Ces macrophages n'ont pas seulement trouvé les tumeurs ; ils ont remodelé tout l’environnement immunitaire du cerveau. Nous étions ravis de constater qu’ils activaient d’autres cellules immunitaires et contribuaient à maintenir une réponse antitumorale à long terme. Cette combinaison est quelque chose que nous n’avons pas pu réaliser auparavant dans la recherche sur les métastases cérébrales. »
Kounosuke Watabe, Ph.D., professeur de biologie du cancer à la Wake Forest University School of Medicine et auteur correspondant
Selon Watabe, la plupart des immunothérapies existantes ont du mal à atteindre les tumeurs à l’intérieur du cerveau, et les traitements qui atteignent le cerveau peuvent parfois provoquer de graves effets secondaires.
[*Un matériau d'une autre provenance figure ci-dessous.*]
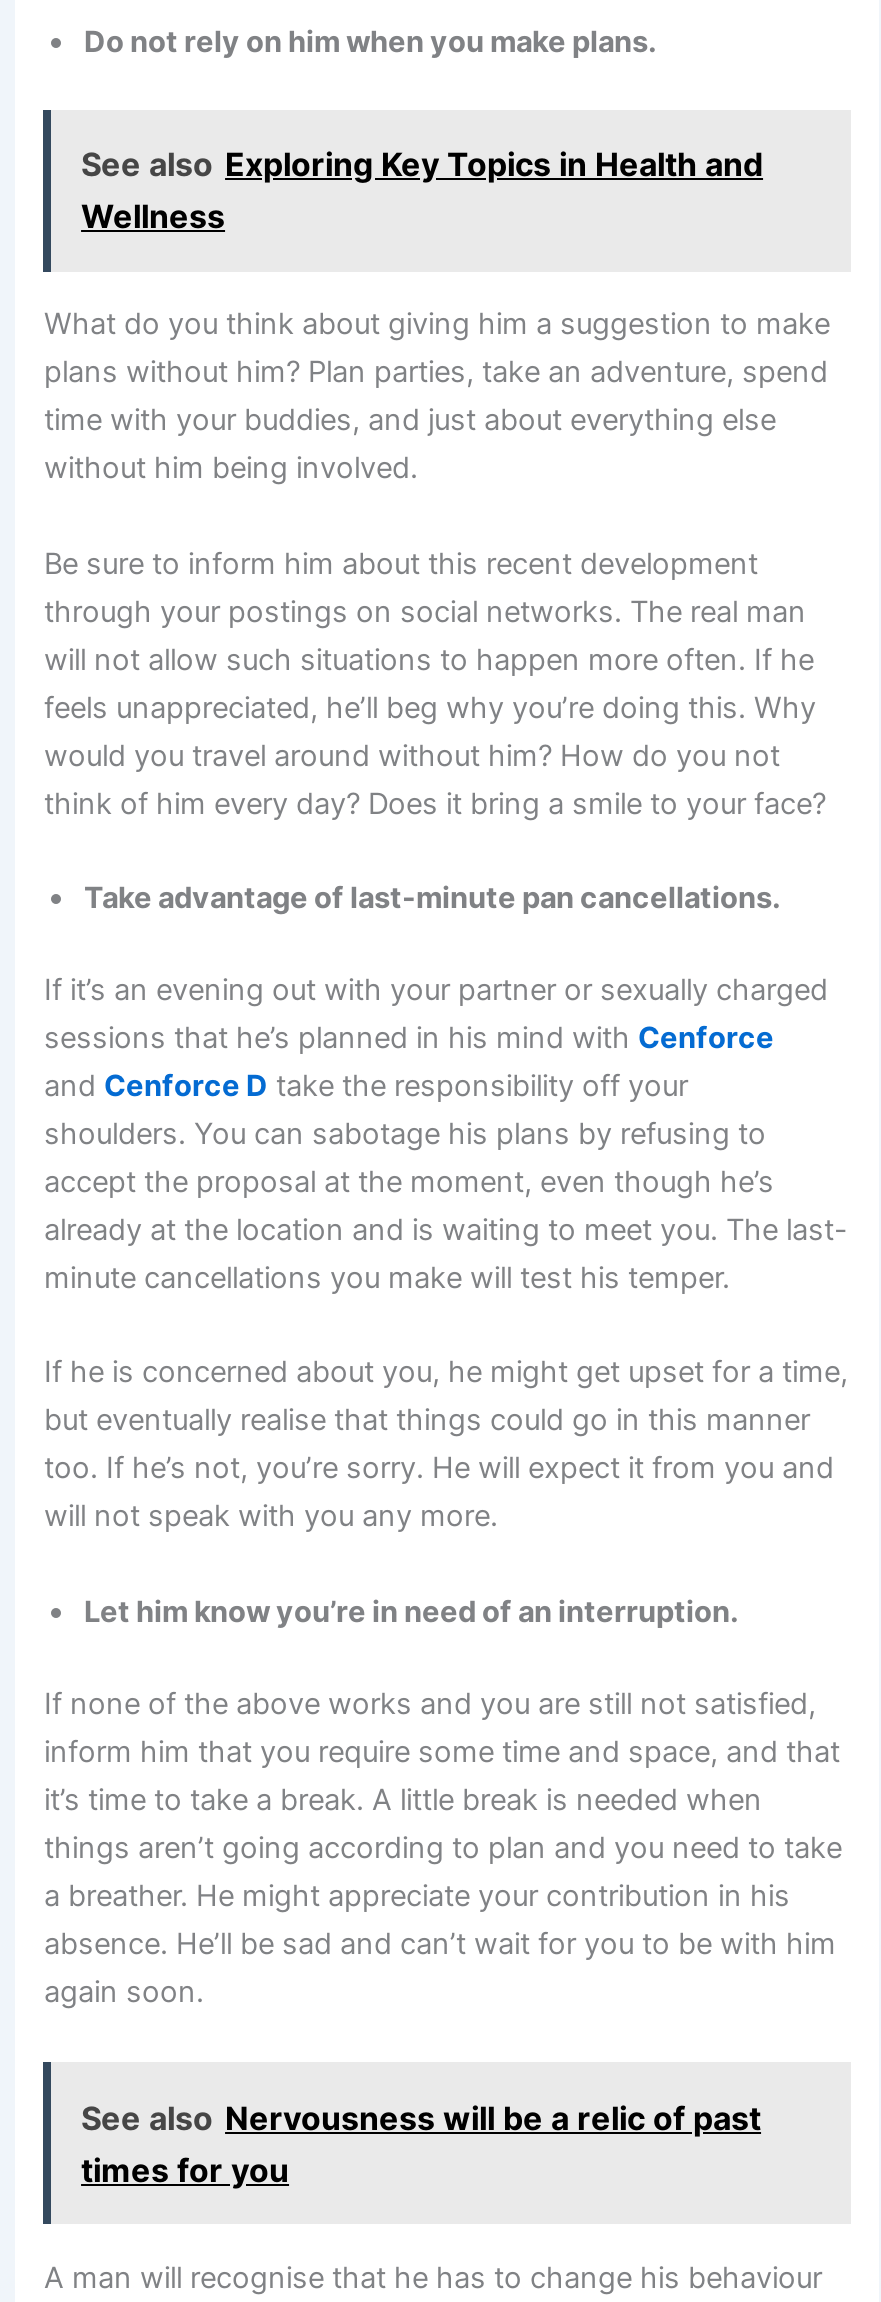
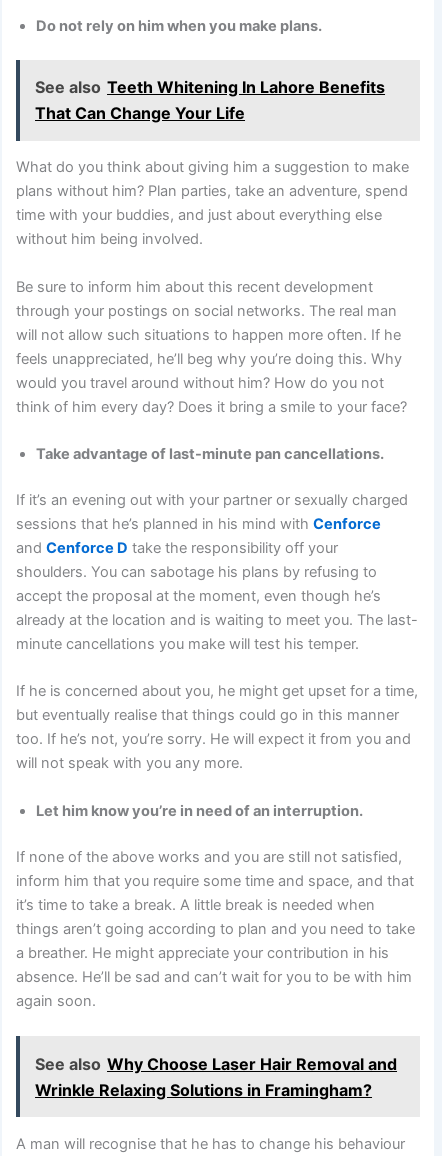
[81,145,763,237] See also Exploring Key Topics in Health and | Wellness -> [35,77,385,123] See also Teeth Whitening In Lahore Benefits | That Can Change Your Life
[81,2097,761,2189] See also Nervousness will be a relic of past | times for you -> [35,1054,397,1100] See also Why Choose Laser Hair Removal and | Wrinkle Relaxing Solutions in Framingham?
Cependant, cette étude démontre que les macrophages modifiés peuvent offrir une approche plus sûre aux patients dont le cancer s'est propagé au cerveau.
Les chercheurs travailleront à affiner davantage la conception des cellules CARMA et à entamer les étapes vers des tests cliniques de phase précoce.
« Notre objectif ultime est de traduire cela en une option de traitement pour les patients », a déclaré Watabe. « Il existe un besoin énorme et nous pensons que cette technologie a du potentiel. »
Cette recherche a été financée par les subventions T32CA247819, R01CA185650 et R01CA205067 des National Institutes of Health, ainsi que par une subvention W81XWH2210463 du ministère de la Défense.
Le Comprehensive Cancer Center d'Atrium Health Wake Forest Baptist, désigné par le NCI, en partenariat avec la Wake Forest University School of Medicine, le noyau académique d'Advocate Health, fait progresser les soins contre le cancer grâce à son leadership dans plus de 1 000 essais cliniques à l'échelle nationale.